The other thing to consider here is that when I say I saw a PC do 90 megabits on Ethernet, it was HTTP using a modern web browser and on a very modern system relative to all of this.

Unless the thought process here is that with system 8.1 and TCP/IP based appleshare (say: served by Windows 2003 or Netatalk2 on Linux) volumes will be significantly faster than using a local SCSI disk (which, I would believe if I had literally ever been impressed by networking in Classic Mac OS, which I haven't been) then I personally struggle to see the value of a 10/100 card. Anything you'll get for a NuBus-having Mac off the Internet is going to be small enough that if you're downloading it to the system using 10-megabit Ethernet, the transfer times aren't likely to be meaningfully improved, and it seems like in general most people are still interested in putting in big-fast SCSI disks instead of setting up file servers, the one situation where it would make perfect sense to splurge on an advanced network card.

Ultimately, there's some loss to be had using SCSI networking, but on a Mac, because Classic Mac OS is generally bad at networking, and because anything without onboard ethernet or slots is likely relatively slow anyway, you're not losing out on performance that would have been there with a better interconnect. (To the extent, by the by, that I actually think for most purposes one of the serial-based EtherWave products would probably be fine, 

All that said: I would very love to see like timed file transfer tests done on various network connections. Seeing actual numbers would be very helpful for people evaluating whether one of these would be worth one of their slots, especially on systems that have both a limited number of slots and onboard Ethernet that works fine already.

 

Trash80toHP_Mini

NIGHT STALKER
I don't know why the 700 ended up with only two slots, but as far as I can tell, there's no specific technical reason why. The 900 is otherwise nearly identical, technically, and it got five slots and Ethernet, and the 650/800 have three slots and Ethernet, so I don't think Apple would have made the decision to cut Ethernet in favor of a third NuBus slot, especially given I'm presuming part of their motivation here was that they figured Quadras would be part of high performance Ethernet networks.


You put the answer to the question implied in your first sentence into your second sentence: the Q900 has FIVE NuBus Slots, the sixth port being taken up by the onboard NIC.

The Quadras 650/800/840AV subtracted only two ports from the Mac's total of six supported NuBus Slots, the Quadras 900/950 subtracted only one of the six for the logic board's NIC.

Like I said, adding a fourth port for Q700 Ethernet rather than replacing a NuBus slot with it would have been fine and dandy. [;)]
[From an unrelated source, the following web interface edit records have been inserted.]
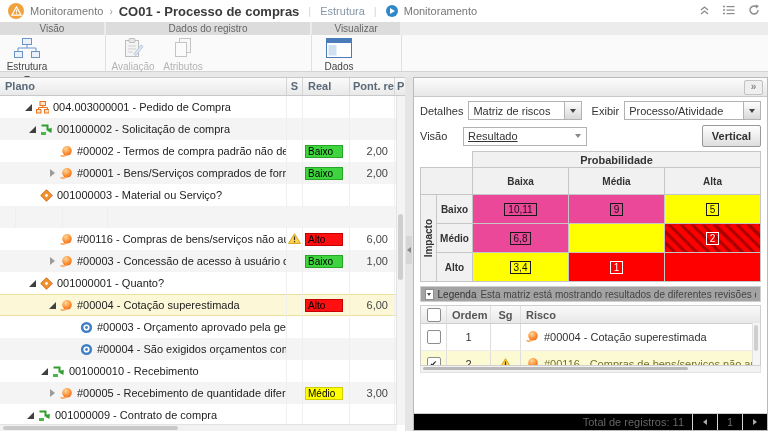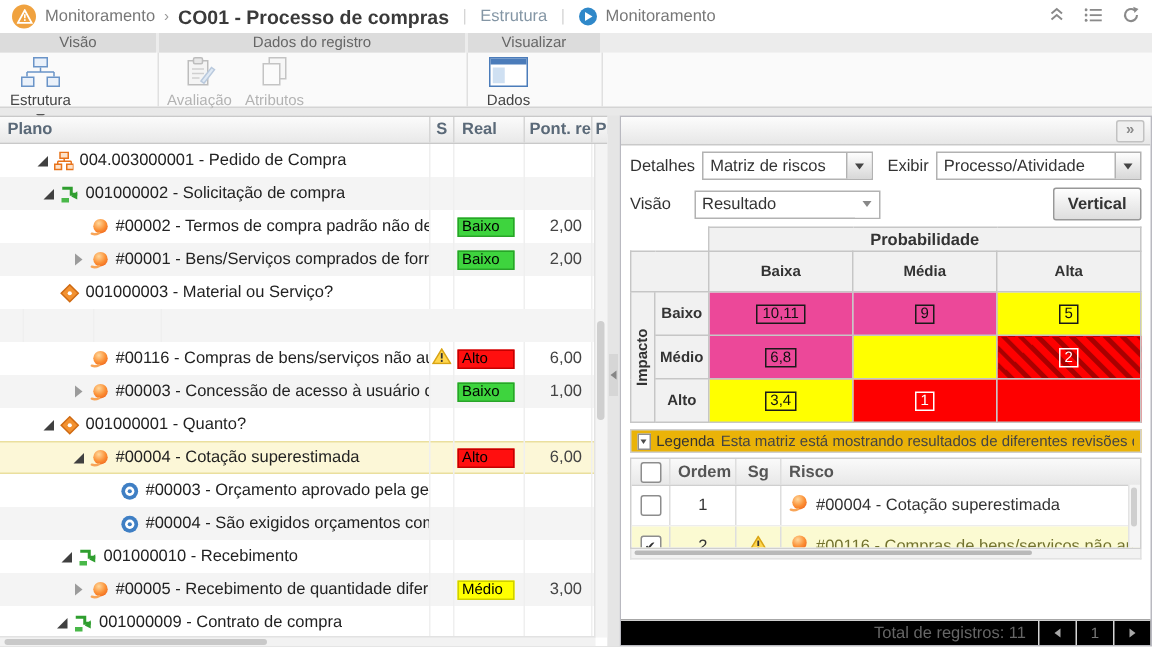"Resultado" .c-visao { text-decoration: none -> underline }
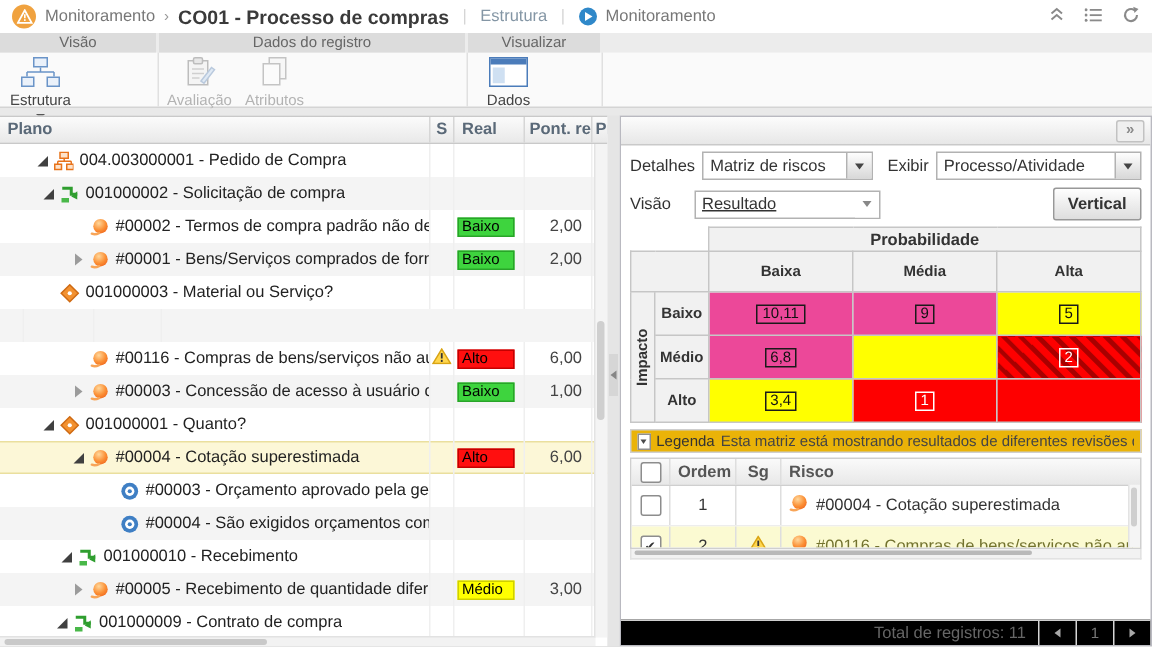"Legenda" .legend { background: #eab308 -> #a3a3a3 }
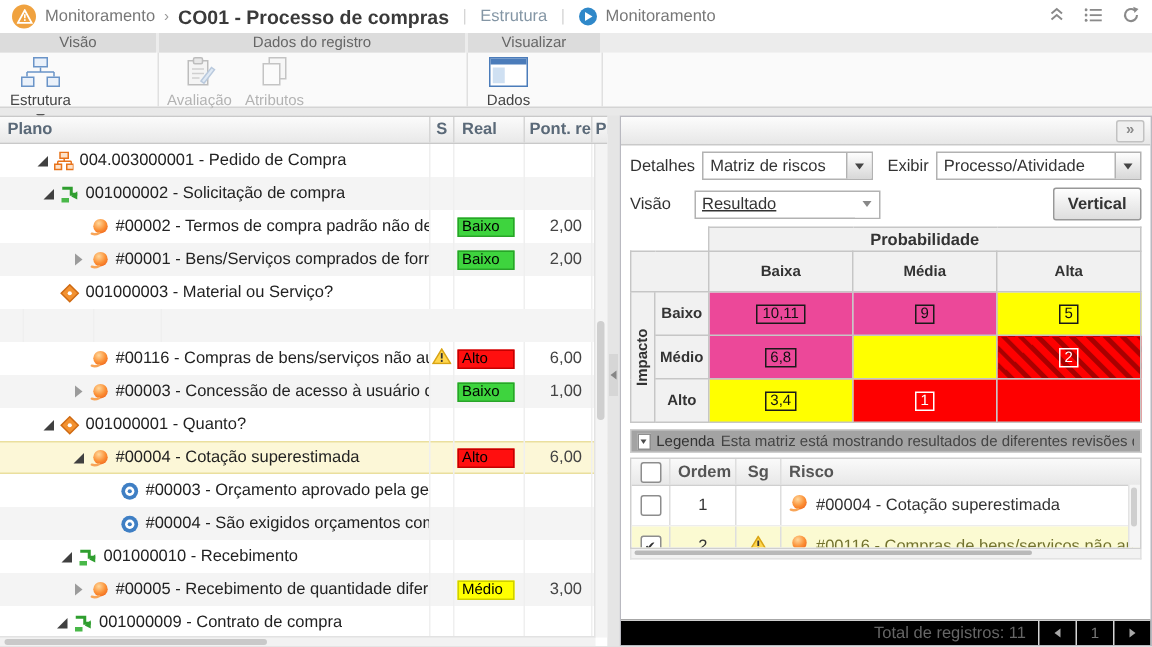"001000009 - Contrato de compra" div.c-plano { margin-left: none -> 12px; padding-left: 35px -> 12px }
You raise an interesting point. ISTR something about NuBus support being limited to a pair of blocks of three? The architecture of the Q700 might be a bit more different than that of the Q900 than would be expected if this is the case?

Can someone with any of these machines up, running and handy run TattleTech or Slot Info to see if Ethernet shows up as a PseudoSlot implementation and the NuBus Slot IDs supported? The hardware support breakdown could well be interesting.

 
Last edited by a moderator:

NJRoadfan

Well-known member
Even though its overkill, one should still see faster transfer speeds on a 100Mbit card on 68k machines. I thought putting an EISA 10/100 card in my 486 was overkill, but transfers were noticeably faster then using an ISA 10Mbit card. Part of it is likely because EISA has decent DMA bus mastering support, but transfers were above the 10Mbit limit.